#### Work instruction:
Please look for the string "Utility" below and report every line in which it occurs.
---
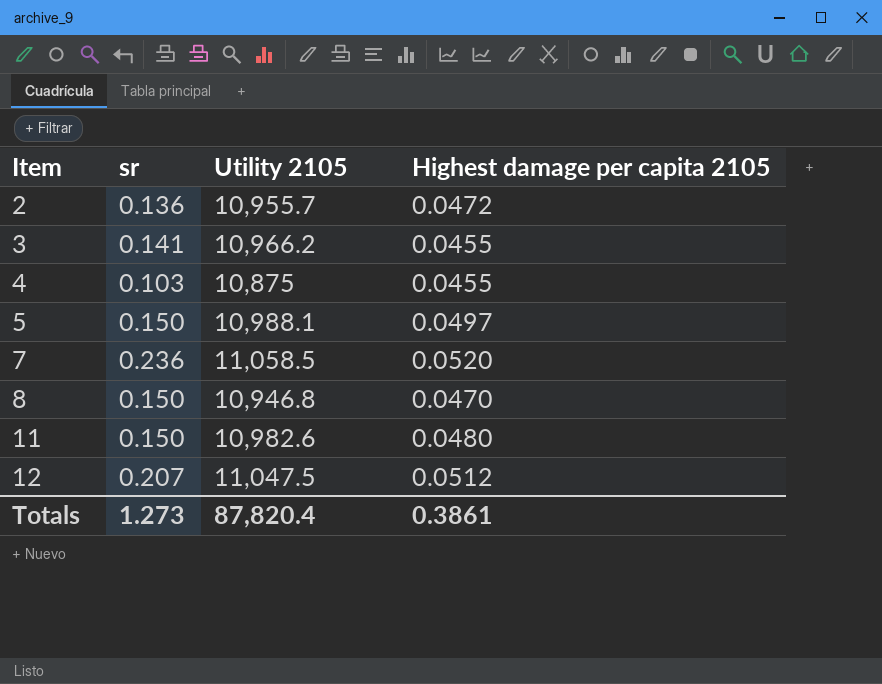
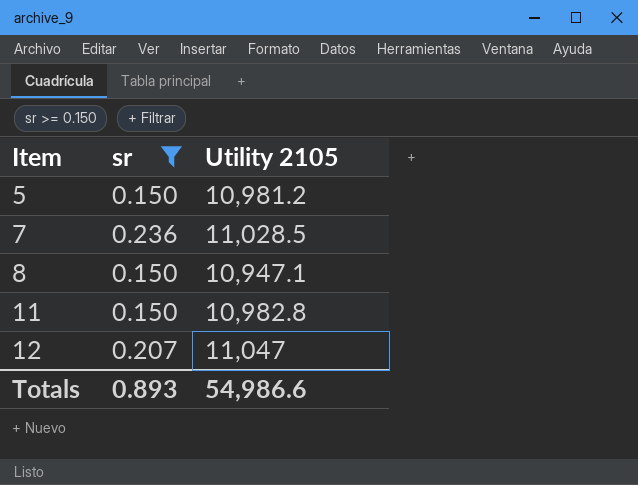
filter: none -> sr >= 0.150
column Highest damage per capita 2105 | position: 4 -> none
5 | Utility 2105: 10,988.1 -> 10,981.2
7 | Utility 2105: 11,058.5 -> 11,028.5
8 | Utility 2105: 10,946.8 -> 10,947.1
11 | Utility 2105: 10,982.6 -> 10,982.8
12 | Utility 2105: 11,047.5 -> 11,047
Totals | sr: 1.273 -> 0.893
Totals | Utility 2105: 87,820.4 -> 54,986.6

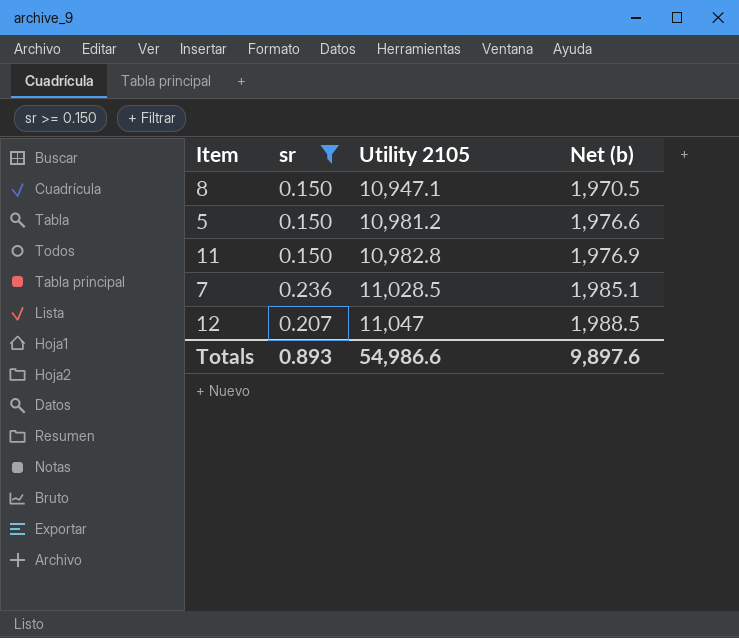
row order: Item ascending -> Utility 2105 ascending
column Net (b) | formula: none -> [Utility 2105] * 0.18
---
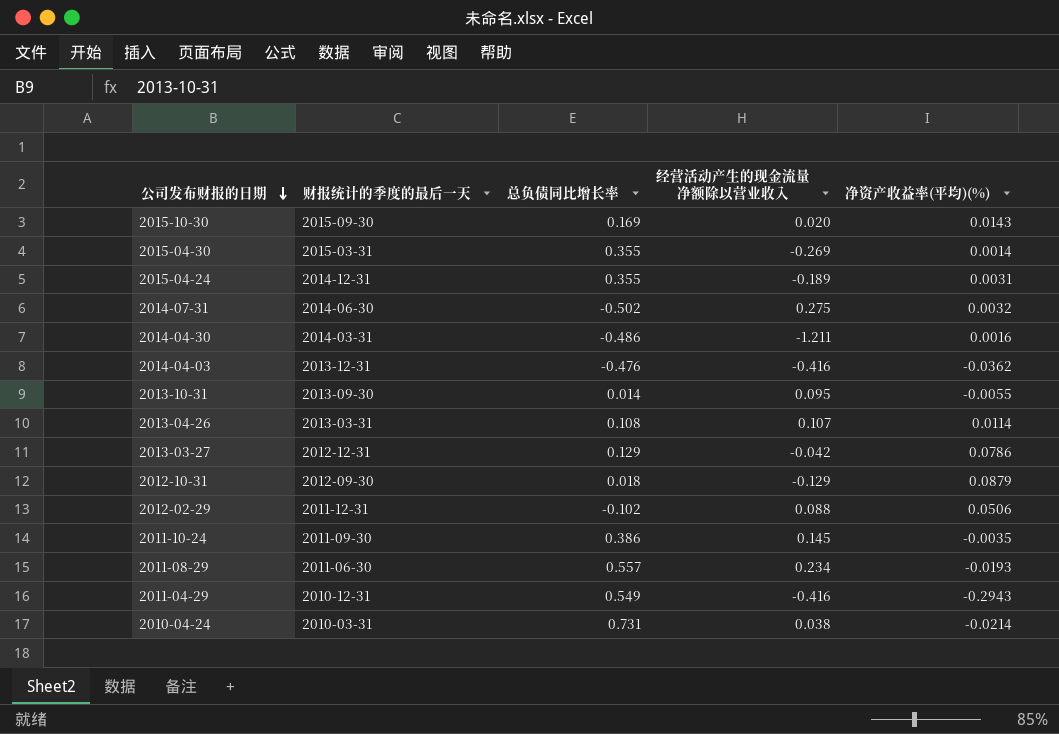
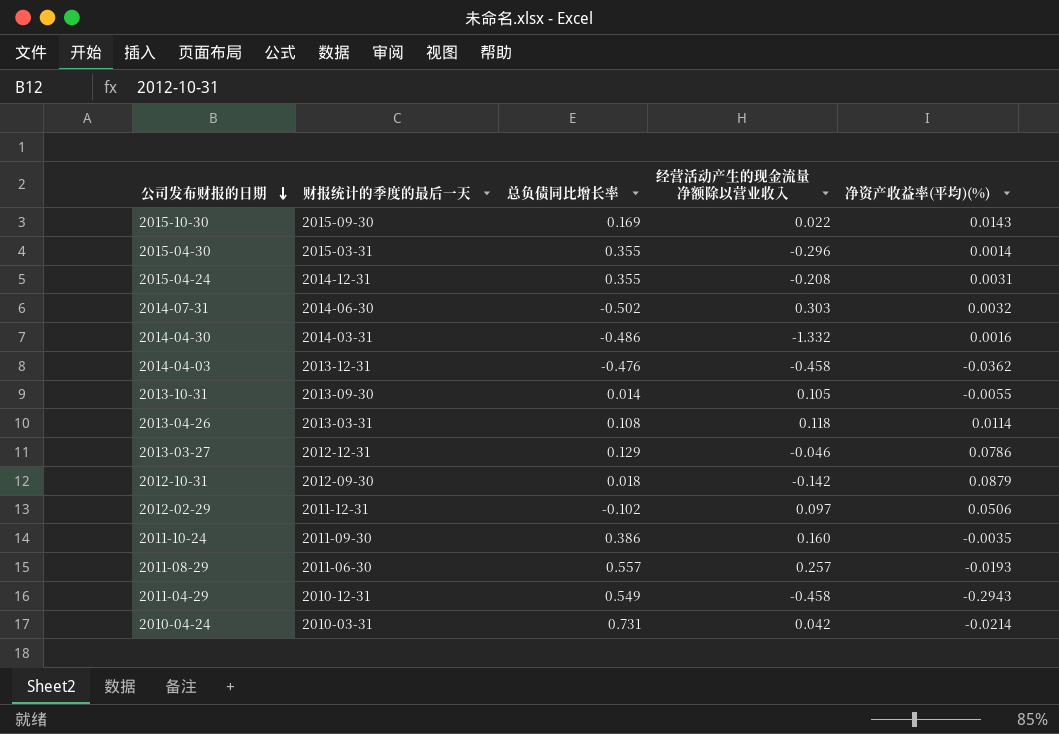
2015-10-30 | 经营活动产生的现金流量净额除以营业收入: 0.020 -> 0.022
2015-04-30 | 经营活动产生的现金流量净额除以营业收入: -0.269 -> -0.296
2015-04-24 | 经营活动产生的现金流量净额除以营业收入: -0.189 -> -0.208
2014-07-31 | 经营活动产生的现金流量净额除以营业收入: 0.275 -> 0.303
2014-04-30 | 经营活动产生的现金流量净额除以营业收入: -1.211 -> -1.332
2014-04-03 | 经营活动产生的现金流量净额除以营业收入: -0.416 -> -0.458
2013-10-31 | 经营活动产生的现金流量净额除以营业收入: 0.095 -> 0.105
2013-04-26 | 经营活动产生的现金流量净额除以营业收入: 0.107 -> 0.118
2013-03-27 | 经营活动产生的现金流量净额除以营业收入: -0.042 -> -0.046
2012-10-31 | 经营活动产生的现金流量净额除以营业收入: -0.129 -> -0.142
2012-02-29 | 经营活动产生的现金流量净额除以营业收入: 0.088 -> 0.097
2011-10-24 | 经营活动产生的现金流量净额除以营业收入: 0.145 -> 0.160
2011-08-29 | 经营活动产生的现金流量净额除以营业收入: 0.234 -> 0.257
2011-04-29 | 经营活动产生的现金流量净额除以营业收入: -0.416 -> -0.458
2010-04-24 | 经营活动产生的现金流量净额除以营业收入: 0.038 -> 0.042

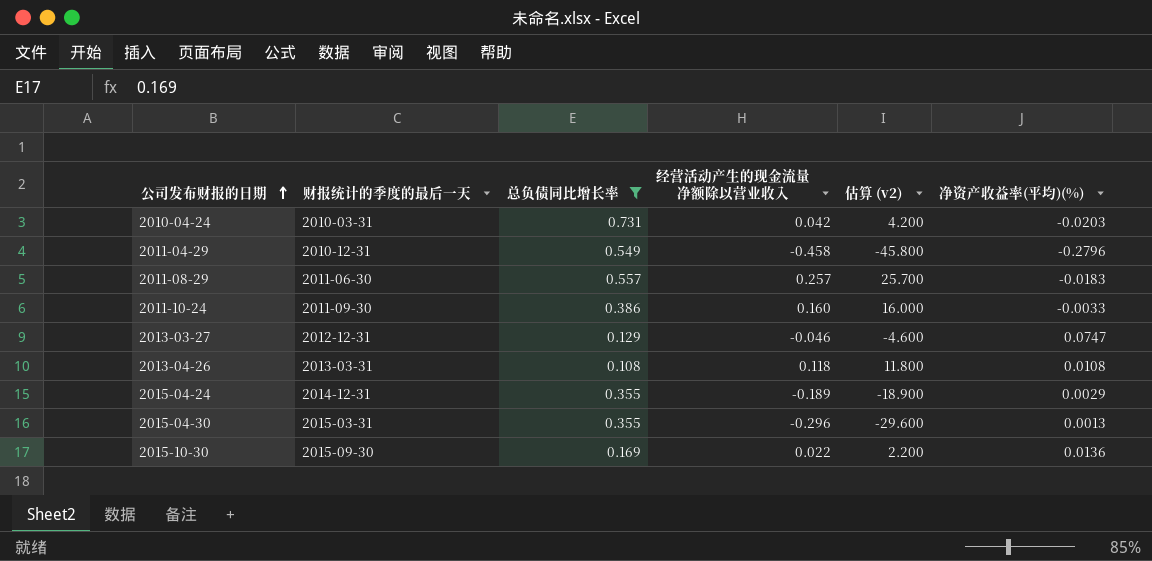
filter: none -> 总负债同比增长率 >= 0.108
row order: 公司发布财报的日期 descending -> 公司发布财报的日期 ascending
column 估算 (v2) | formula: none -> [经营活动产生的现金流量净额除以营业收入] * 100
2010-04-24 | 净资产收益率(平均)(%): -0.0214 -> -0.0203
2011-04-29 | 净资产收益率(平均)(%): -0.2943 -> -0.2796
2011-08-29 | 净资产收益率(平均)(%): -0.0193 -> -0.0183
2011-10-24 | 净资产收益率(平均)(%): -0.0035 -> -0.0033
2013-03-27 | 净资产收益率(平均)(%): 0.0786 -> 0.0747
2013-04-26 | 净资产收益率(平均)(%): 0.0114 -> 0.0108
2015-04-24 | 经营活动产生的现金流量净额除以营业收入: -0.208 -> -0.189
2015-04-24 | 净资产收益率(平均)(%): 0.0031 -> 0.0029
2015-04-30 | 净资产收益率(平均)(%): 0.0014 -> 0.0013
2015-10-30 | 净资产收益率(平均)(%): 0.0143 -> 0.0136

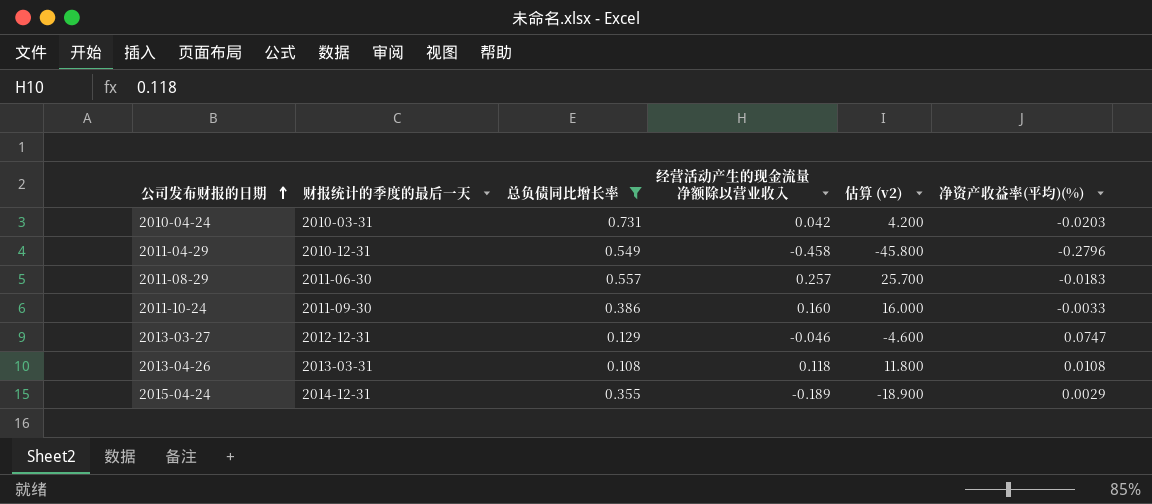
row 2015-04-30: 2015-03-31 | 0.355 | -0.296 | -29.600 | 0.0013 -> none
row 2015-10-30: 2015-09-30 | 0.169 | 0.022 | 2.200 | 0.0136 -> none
---
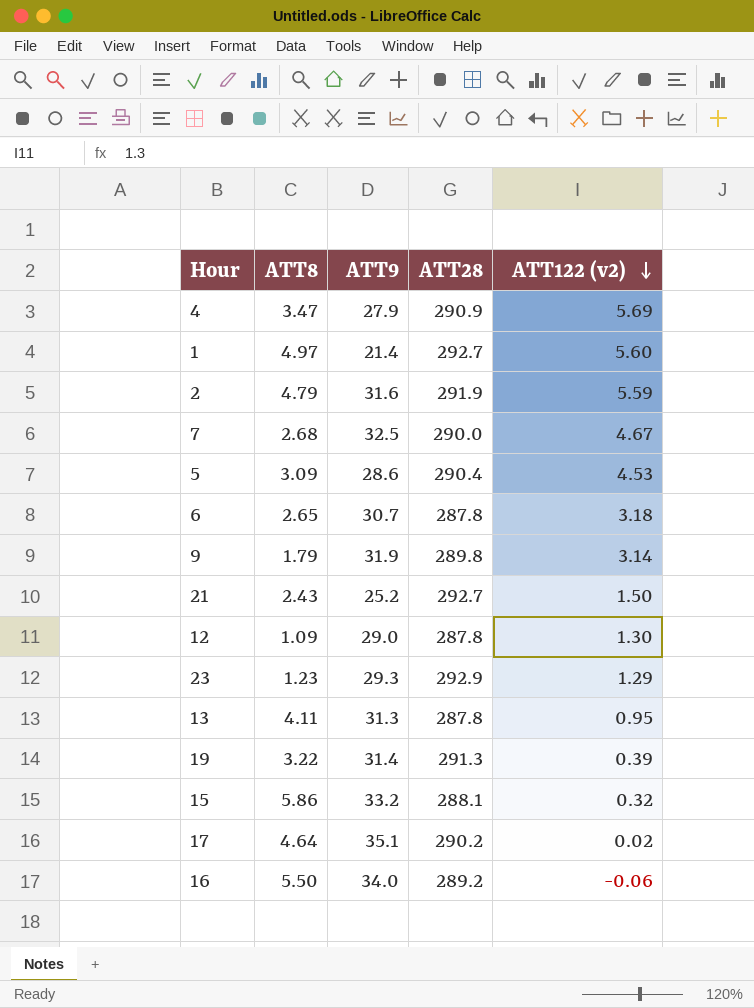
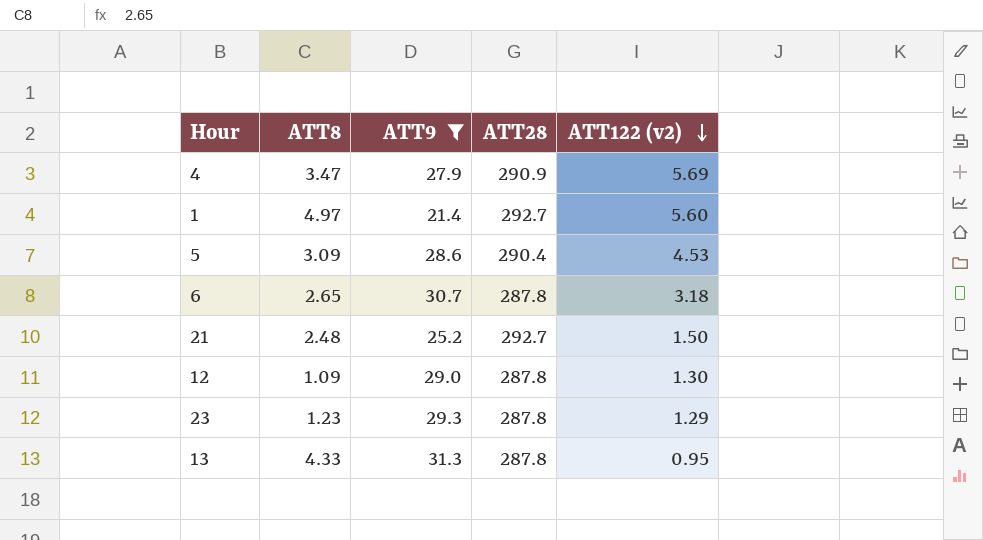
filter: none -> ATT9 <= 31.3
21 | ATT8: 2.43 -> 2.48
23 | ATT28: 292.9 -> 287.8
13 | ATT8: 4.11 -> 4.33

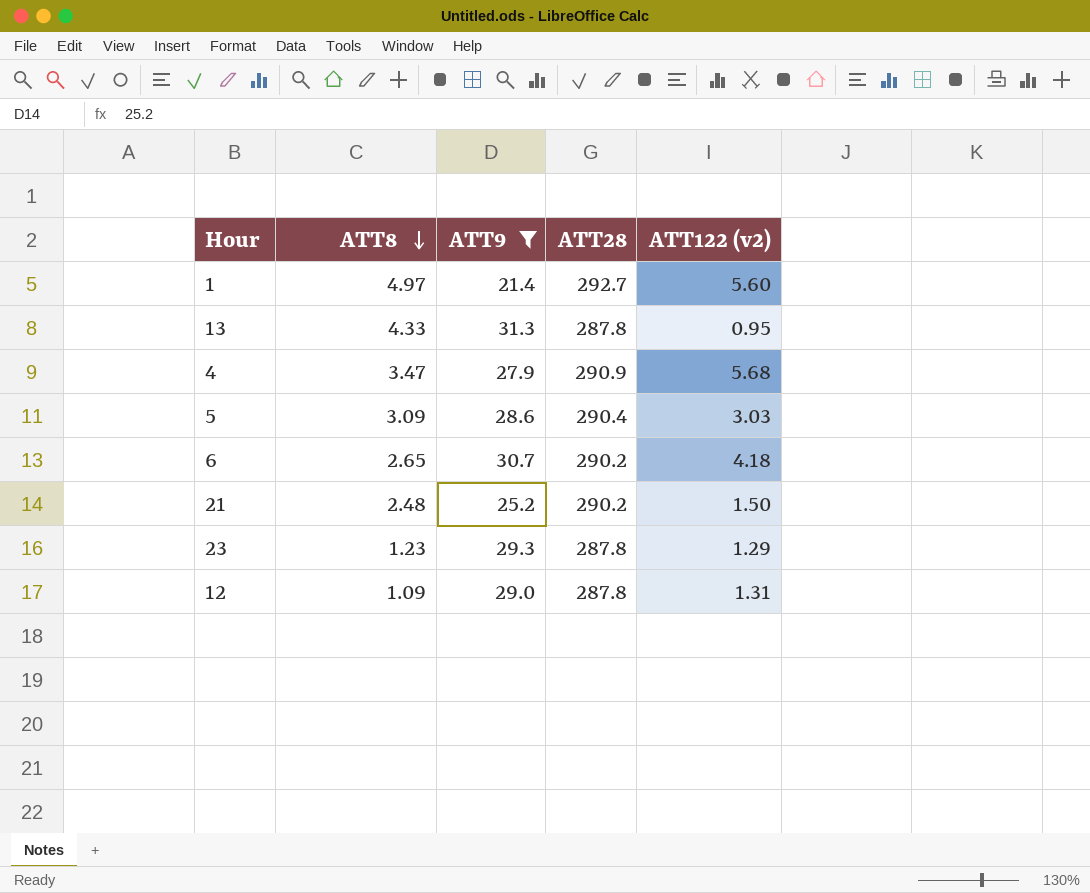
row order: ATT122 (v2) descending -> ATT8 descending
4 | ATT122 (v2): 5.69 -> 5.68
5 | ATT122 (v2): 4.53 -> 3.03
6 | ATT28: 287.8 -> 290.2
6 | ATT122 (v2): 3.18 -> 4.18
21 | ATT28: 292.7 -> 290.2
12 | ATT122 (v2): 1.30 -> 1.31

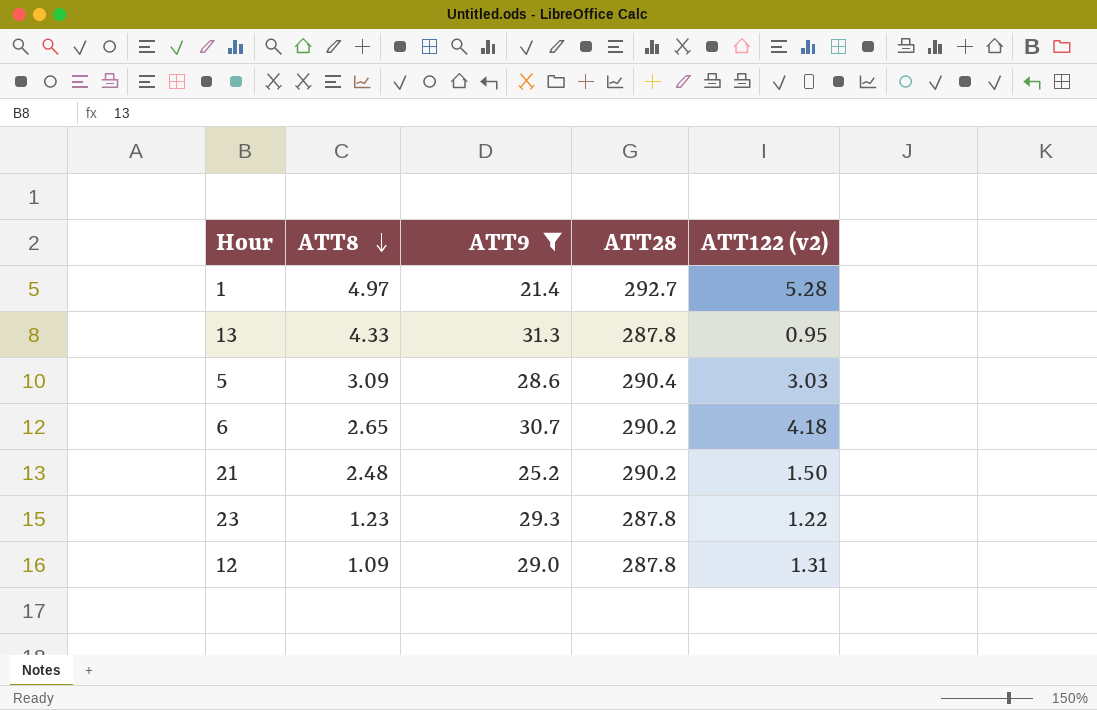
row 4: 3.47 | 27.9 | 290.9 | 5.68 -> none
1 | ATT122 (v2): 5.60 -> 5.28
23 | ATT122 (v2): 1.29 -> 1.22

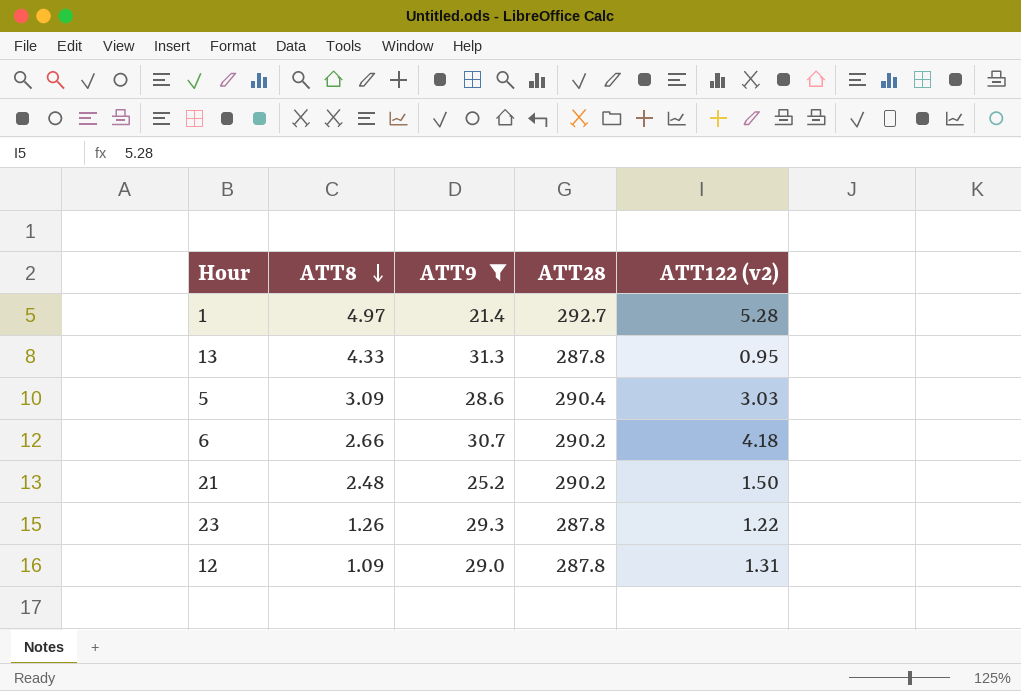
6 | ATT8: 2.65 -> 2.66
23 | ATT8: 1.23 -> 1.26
---
#### Answer space:
5 | Utility 2105: 10,988.1 -> 10,981.2
7 | Utility 2105: 11,058.5 -> 11,028.5
8 | Utility 2105: 10,946.8 -> 10,947.1
11 | Utility 2105: 10,982.6 -> 10,982.8
12 | Utility 2105: 11,047.5 -> 11,047
Totals | Utility 2105: 87,820.4 -> 54,986.6
row order: Item ascending -> Utility 2105 ascending
column Net (b) | formula: none -> [Utility 2105] * 0.18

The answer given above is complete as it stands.